Chronic kidney disease involves inflammation/oxidative stress, which contributes to progressive kidney injury.

Male Sprague-Dawley rats underwent 5/6 nephrectomy (Nx) or sham Nx and were sacrificed after 2 days, 2 weeks and 4 weeks. Microarray analysis expression sets over time suggested the evolution of renal lymphocyte infiltration and antigen-presenting cell (APC) activation after 5/6Nx.

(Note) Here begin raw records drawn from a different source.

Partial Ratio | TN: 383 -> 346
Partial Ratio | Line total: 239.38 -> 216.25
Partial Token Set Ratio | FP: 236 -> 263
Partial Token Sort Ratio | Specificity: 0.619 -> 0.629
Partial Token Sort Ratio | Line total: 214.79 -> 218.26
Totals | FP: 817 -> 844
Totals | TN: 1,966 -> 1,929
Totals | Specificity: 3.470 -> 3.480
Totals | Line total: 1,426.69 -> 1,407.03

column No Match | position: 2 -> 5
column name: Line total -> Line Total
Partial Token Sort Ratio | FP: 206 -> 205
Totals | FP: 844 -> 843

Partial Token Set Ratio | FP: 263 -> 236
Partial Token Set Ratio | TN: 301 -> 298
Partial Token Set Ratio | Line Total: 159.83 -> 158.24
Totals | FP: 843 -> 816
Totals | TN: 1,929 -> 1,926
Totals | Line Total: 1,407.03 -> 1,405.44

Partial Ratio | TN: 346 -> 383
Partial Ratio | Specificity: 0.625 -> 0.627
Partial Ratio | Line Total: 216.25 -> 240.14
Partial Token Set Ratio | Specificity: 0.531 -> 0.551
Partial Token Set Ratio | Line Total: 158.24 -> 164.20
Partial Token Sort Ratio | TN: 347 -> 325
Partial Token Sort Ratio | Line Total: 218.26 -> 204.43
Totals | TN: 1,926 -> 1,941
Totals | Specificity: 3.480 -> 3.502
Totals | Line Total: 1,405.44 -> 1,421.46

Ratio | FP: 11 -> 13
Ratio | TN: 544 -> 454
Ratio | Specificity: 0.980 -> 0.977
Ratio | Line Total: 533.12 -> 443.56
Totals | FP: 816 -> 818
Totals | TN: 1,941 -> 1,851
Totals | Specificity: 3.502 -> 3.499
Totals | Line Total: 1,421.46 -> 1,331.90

RT-PCR analysis also confirmed the migration and activation of lymphocytes and APCs through the upregulation of CD3, CXCR3/CXCL10 and CCR7/CCL19 mRNA in remnant kidney (RK). Purified T lymphocytes from spleen and unilateral ureteral obstruction (UUO) kidney were incubated with oxidized low-density lipoprotein (Ox-LDL)-treated major histocompatibility complex class II (MHC II)-expressing APCs. Culture supernatant was collected for mouse IFN-γ ELISA and cell proliferation was measured.

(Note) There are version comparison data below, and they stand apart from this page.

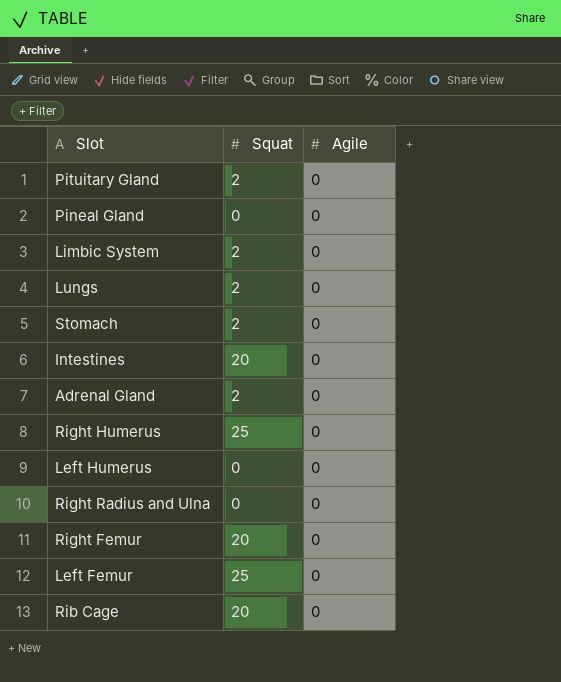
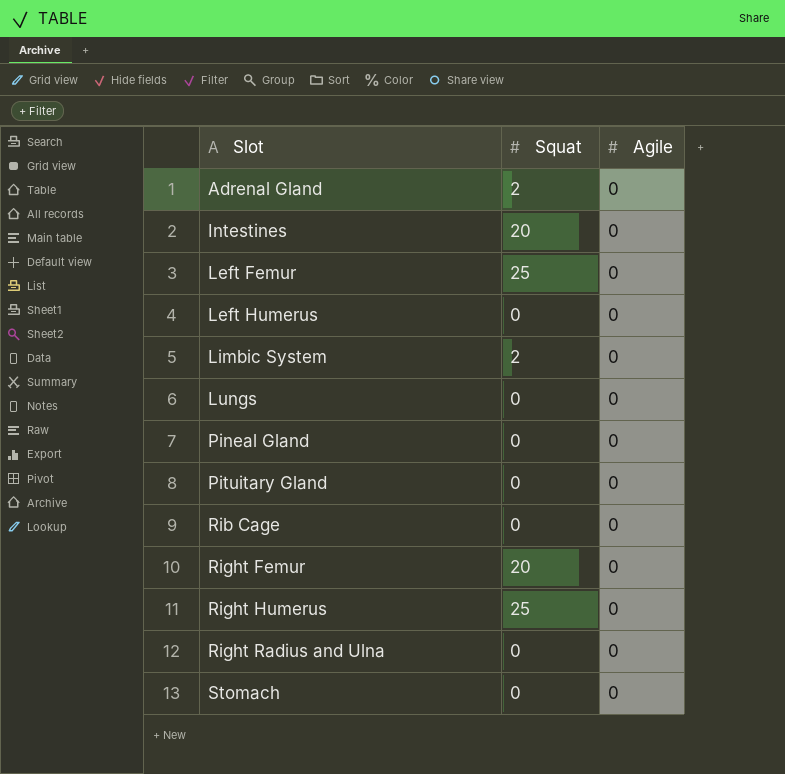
row order: none -> Slot ascending
Lungs | Squat: 2 -> 0
Pituitary Gland | Squat: 2 -> 0
Rib Cage | Squat: 20 -> 0
Stomach | Squat: 2 -> 0

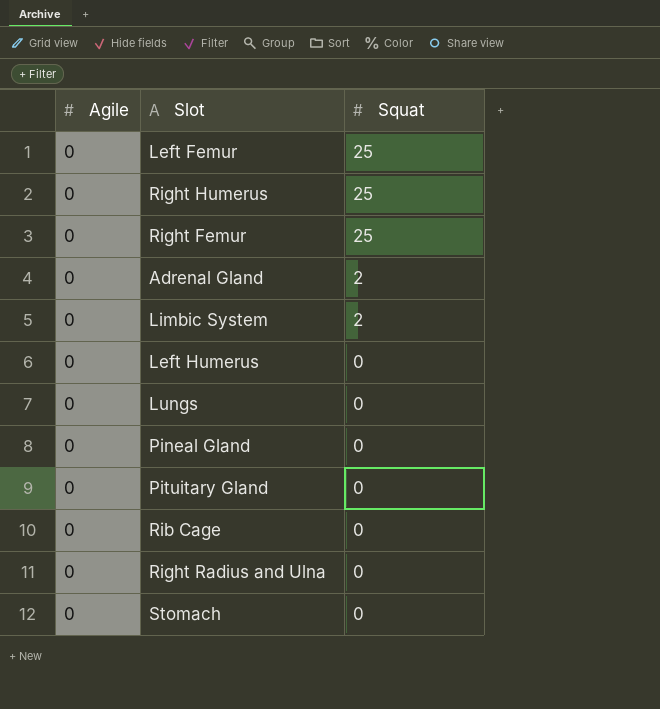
row order: Slot ascending -> Squat descending
column Agile | position: 3 -> 1
row Intestines: 20 | 0 -> none
Right Femur | Squat: 20 -> 25

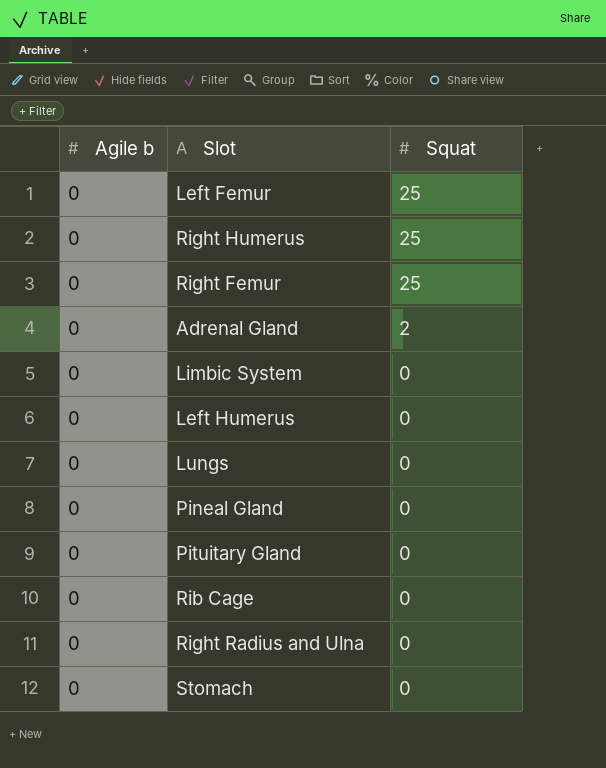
column name: Agile -> Agile b
Limbic System | Squat: 2 -> 0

Ox-LDL deposited predominantly in renal tubulointerstitial areas of RK, increased over time, and co-stained with lectin-like Ox-LDL receptor in affected renal tubular cells. Both Ox-LDL and renal-specific glycoprotein Tamm-Horsfall protein were identified in renal lymph nodes. Cells co-staining for major MHC II and Ox-LDL were observed in RK and draining renal lymph nodes after 5/6Nx. Similarly, Ox-LDL was also present in tubules after UUO, CD3-positive T cells were present in the interstitium, and Ox-LDL-treated MHC II-expressing APCs induced proliferation and IFN-γ production in renal tubulointerstitial T lymphocytes isolated from kidneys after UUO.

These data demonstrate that the tubulointerstitial inflammatory infiltrate that accompanies chronic kidney disease reflects, at least in part, the development of autoimmunity to novel antigens generated during renal injury.